== Segment start ==
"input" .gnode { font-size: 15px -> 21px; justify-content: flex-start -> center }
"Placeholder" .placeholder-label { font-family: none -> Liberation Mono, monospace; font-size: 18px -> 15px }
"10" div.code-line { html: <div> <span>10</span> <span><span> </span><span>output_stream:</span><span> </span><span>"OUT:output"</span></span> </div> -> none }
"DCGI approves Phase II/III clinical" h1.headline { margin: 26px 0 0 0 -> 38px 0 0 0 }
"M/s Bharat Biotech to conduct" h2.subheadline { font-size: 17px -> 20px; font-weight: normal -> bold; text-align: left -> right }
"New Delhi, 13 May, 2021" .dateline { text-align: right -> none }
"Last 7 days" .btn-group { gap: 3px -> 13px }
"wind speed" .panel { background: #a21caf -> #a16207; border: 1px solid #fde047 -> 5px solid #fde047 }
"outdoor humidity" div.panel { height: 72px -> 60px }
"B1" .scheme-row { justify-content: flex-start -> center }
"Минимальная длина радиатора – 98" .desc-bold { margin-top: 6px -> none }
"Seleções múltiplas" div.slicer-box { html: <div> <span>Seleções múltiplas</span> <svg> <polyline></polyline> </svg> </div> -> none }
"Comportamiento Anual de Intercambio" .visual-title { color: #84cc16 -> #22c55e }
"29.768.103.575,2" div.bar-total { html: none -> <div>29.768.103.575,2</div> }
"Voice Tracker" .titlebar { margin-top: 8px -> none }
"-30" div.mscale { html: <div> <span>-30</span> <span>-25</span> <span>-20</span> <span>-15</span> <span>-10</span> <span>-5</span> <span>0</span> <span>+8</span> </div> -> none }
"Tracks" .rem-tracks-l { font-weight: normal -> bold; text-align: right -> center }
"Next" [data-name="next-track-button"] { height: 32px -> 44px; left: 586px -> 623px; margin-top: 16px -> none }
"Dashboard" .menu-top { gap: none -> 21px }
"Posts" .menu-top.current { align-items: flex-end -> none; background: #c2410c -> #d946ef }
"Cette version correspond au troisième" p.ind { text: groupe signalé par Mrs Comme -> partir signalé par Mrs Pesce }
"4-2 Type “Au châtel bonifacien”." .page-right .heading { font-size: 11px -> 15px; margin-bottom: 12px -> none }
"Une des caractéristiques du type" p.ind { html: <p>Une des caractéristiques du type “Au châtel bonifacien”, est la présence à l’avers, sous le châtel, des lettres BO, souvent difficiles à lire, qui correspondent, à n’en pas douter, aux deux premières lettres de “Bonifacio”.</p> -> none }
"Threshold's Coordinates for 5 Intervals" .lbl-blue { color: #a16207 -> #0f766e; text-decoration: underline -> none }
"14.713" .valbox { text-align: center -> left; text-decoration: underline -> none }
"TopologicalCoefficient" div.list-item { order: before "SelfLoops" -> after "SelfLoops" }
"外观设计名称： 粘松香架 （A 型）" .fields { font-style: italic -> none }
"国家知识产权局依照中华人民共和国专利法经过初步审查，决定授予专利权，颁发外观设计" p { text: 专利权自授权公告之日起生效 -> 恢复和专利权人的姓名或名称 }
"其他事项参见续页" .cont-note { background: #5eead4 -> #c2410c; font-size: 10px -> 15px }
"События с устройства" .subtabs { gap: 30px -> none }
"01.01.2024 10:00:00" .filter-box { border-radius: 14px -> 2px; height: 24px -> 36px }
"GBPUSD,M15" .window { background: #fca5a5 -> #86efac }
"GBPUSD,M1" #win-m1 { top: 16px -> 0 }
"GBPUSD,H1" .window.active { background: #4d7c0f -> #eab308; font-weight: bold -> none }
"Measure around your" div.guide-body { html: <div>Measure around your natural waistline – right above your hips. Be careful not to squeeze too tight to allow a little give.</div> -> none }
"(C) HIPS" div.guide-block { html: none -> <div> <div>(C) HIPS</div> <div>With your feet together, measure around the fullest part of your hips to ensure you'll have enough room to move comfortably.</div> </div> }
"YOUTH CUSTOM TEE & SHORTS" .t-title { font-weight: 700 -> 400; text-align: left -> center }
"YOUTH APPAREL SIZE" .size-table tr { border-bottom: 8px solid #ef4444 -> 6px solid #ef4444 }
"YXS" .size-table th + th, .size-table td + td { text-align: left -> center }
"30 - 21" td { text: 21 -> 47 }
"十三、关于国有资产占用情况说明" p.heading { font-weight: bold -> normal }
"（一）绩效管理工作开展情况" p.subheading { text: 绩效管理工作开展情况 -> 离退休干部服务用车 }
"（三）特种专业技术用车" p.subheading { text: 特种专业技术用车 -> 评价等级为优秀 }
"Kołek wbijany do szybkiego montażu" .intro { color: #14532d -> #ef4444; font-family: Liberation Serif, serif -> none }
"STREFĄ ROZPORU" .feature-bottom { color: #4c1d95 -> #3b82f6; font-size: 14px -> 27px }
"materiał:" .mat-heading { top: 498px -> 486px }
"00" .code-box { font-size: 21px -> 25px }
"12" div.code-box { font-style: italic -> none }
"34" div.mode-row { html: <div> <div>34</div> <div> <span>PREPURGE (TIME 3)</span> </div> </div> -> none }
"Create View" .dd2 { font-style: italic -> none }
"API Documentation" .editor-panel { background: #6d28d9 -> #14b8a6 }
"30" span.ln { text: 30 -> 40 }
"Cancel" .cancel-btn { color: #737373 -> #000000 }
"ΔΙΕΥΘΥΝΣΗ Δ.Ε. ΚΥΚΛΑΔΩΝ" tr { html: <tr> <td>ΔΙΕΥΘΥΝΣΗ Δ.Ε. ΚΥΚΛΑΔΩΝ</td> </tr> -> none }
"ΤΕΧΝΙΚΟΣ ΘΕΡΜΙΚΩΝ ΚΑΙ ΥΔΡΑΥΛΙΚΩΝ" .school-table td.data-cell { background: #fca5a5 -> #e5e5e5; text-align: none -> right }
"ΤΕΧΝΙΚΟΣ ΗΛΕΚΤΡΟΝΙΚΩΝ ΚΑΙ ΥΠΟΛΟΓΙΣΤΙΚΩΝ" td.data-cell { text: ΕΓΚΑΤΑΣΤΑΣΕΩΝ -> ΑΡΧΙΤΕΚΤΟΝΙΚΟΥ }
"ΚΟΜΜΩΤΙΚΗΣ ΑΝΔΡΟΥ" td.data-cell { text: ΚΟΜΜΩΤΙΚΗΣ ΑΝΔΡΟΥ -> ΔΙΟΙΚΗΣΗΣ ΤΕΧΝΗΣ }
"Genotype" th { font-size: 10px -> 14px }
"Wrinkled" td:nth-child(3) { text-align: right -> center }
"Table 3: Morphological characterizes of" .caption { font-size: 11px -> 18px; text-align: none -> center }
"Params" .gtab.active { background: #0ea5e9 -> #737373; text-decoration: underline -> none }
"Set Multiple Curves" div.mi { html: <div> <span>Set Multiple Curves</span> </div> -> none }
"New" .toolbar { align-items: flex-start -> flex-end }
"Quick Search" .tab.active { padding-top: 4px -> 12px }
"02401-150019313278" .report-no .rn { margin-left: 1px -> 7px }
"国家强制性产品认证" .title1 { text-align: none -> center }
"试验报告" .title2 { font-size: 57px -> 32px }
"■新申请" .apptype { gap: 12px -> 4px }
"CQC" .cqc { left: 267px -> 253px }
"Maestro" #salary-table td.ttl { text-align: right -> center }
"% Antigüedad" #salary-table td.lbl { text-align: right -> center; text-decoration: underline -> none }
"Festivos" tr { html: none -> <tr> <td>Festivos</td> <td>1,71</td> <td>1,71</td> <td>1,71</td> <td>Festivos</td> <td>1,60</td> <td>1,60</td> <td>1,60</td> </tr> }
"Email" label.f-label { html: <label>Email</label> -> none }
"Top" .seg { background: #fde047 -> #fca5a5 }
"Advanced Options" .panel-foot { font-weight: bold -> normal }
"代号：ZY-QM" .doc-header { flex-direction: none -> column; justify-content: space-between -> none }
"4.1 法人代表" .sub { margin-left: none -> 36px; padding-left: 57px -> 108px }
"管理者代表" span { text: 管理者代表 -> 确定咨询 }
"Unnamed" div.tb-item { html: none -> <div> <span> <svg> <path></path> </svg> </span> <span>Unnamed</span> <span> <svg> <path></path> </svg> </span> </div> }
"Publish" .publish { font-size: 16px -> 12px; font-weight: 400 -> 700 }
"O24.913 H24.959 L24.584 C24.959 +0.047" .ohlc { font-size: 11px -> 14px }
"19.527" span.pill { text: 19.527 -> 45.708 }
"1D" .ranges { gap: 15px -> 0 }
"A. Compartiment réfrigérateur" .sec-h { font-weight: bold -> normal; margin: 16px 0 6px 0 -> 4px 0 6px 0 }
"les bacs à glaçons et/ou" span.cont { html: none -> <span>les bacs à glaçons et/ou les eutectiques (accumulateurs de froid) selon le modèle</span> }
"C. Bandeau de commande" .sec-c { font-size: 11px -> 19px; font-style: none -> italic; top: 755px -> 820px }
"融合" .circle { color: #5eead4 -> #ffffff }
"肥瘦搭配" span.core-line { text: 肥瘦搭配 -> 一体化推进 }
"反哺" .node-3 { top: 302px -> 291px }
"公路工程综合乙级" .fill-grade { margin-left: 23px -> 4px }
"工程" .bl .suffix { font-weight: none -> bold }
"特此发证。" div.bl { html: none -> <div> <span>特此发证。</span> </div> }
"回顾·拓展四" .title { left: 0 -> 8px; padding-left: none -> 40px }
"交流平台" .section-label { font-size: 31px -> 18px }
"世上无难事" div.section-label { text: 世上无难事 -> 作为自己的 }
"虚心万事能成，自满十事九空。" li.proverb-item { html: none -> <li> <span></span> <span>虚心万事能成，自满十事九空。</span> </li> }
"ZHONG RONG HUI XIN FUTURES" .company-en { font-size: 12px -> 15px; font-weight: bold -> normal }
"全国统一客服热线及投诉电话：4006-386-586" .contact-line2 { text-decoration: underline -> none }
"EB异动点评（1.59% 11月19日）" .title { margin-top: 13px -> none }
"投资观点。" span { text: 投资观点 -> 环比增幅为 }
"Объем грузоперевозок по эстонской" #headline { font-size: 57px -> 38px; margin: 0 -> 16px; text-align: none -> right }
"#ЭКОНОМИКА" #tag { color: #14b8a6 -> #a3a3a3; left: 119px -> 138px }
== Segment end ==
_PROBLEM DETAILS:_ Please reproduce exactly the lines above, beginning with the first and ending with the line that contains "gap: 3px ->", and include nothing outside that range.

_REPLY TO THE EXERCISE:_
"input" .gnode { font-size: 15px -> 21px; justify-content: flex-start -> center }
"Placeholder" .placeholder-label { font-family: none -> Liberation Mono, monospace; font-size: 18px -> 15px }
"10" div.code-line { html: <div> <span>10</span> <span><span> </span><span>output_stream:</span><span> </span><span>"OUT:output"</span></span> </div> -> none }
"DCGI approves Phase II/III clinical" h1.headline { margin: 26px 0 0 0 -> 38px 0 0 0 }
"M/s Bharat Biotech to conduct" h2.subheadline { font-size: 17px -> 20px; font-weight: normal -> bold; text-align: left -> right }
"New Delhi, 13 May, 2021" .dateline { text-align: right -> none }
"Last 7 days" .btn-group { gap: 3px -> 13px }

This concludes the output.